21 maggio 1997, Monte Croce, quarantacinque anni dopo: “venti minuti ed è la vetta, bella, bellissima. Siamo entusiasti, euforici, fanculo tutto il resto, questa è una benefica droga!”. A leggere gli appunti del sindacalista Franco Gheddo senza conoscere certe abitudini, e soprattutto certe persone, c’è da credere a una passione maniacale, altro che benefica droga! E invece dietro ogni riga, dietro ogni aggettivo, si può scorgere un amore onesto verso la vita, la dedizione alle piccole cose che – per fede – talvolta diventano grandi.
I termini sono importanti e fanno parte di quel lessico esclusivo degli alpinisti piemontesi che, senza darlo a vedere, amano sentirsi un po’ unici. Non superiori, ma diversi. “Grippare” vuol dire aver paura, “bandare” o trovare lungo” significa incontrare delle difficoltà, la “buschina” è il bosco fitto (dove si ritorna bambini strisciando tra i rami e le spine), un “beté” è un incompetente, il “pesce” è una nuvola lenticolare che porta il brutto tempo, “ruscare” significa lavorare ma anche faticare in montagna sotto il peso dello zaino.
Lavoro e montagna, ecco che ritorna il binomio: “primo novembre 1980, finisce vertenza FIAT, il tempo è splendido da settimane, speriamo di bucare le nebbie verso la Punta del Vallone”.
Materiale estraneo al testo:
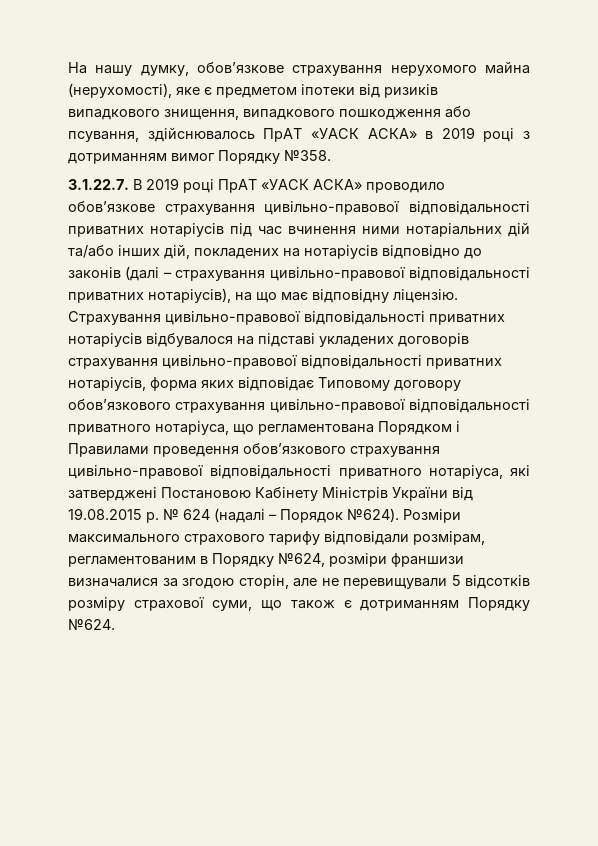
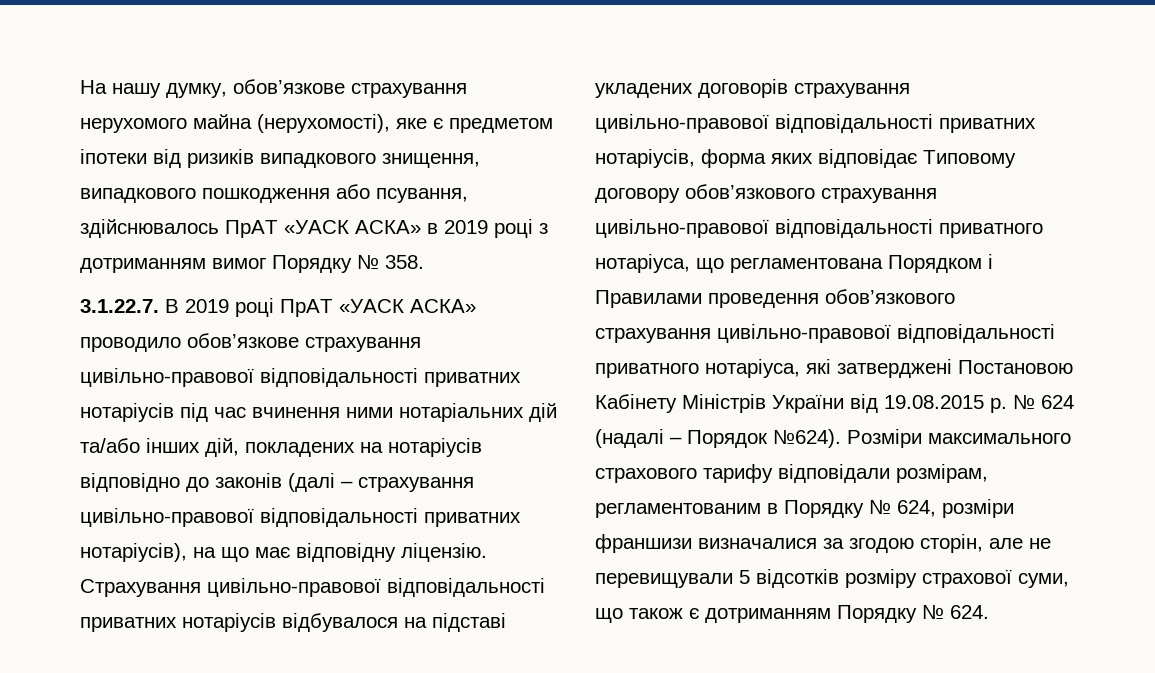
- На нашу думку, обов’язкове страхування нерухомого майна (нерухомості), яке є предметом іпотеки від ризиків випадкового знищення, випадкового пошкодження або псування, здійснювалось ПрАТ «УАСК АСКА» в 2019 році з дотриманням вимог Порядку №358.
+ На нашу думку, обов’язкове страхування нерухомого майна (нерухомості), яке є предметом іпотеки від ризиків випадкового знищення, випадкового пошкодження або псування, здійснювалось ПрАТ «УАСК АСКА» в 2019 році з дотриманням вимог Порядку № 358.
- Розміри максимального страхового тарифу відповідали розмірам, регламентованим в Порядку №624, розміри франшизи визначалися за згодою сторін, але не перевищували 5 відсотків розміру страхової суми, що також є дотриманням Порядку №624.
+ Розміри максимального страхового тарифу відповідали розмірам, регламентованим в Порядку № 624, розміри франшизи визначалися за згодою сторін, але не перевищували 5 відсотків розміру страхової суми, що також є дотриманням Порядку № 624.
Una buona gita è un po’ come un lavoro fatto bene. All’evasione (sacra e rituale) si affiancano altri ingredienti fondamentali: la capacità artigianale degli alpinisti, l’esperienza dei luoghi, la scelta dell’itinerario, il tempo di esecuzione della gita (quante volte Gheddo cita gli orari nei suoi diari!), la metodicità dell’ impegno. Il tutto, però, condito con quel sentimento primordiale che Primo Levi ha simbolizzato nella “carne dell’orso” assaggiata con Sandro Delmastro nel Sistema periodico e che, in altre parole, corrisponde alla sana anarchia di chi ha il diritto di perdersi, di cambiare percorso, di “trovare lungo” e perfino di fare tardi. In montagna si può.
E cosi, di stagione in stagione, le amate montagne scandiscono i tempi della vita, restando immobili a segnare la nostra provvisorietà: “porto i miei nuovissimi 61 anni su un colle splendido, tra i vapori che si intrecciano, si sciolgono, viaggiano, in una giornata bellissima. Nebbie e vapori coprono e scoprono alte montagne nevate e severe, che ben conosciamo. Mario ha portato due fette di torta per l’occasione dei 61, che vengono messe a conclusione di un bel pranzetto. Alle 11,30 ce ne andiamo, dopo aver soddisfatto la vista; 13,15 alla macchina. Avevamo proprio goi di una giornata così”.
Goi vuol dire piacere: l’onesto piacere di tutta una vita.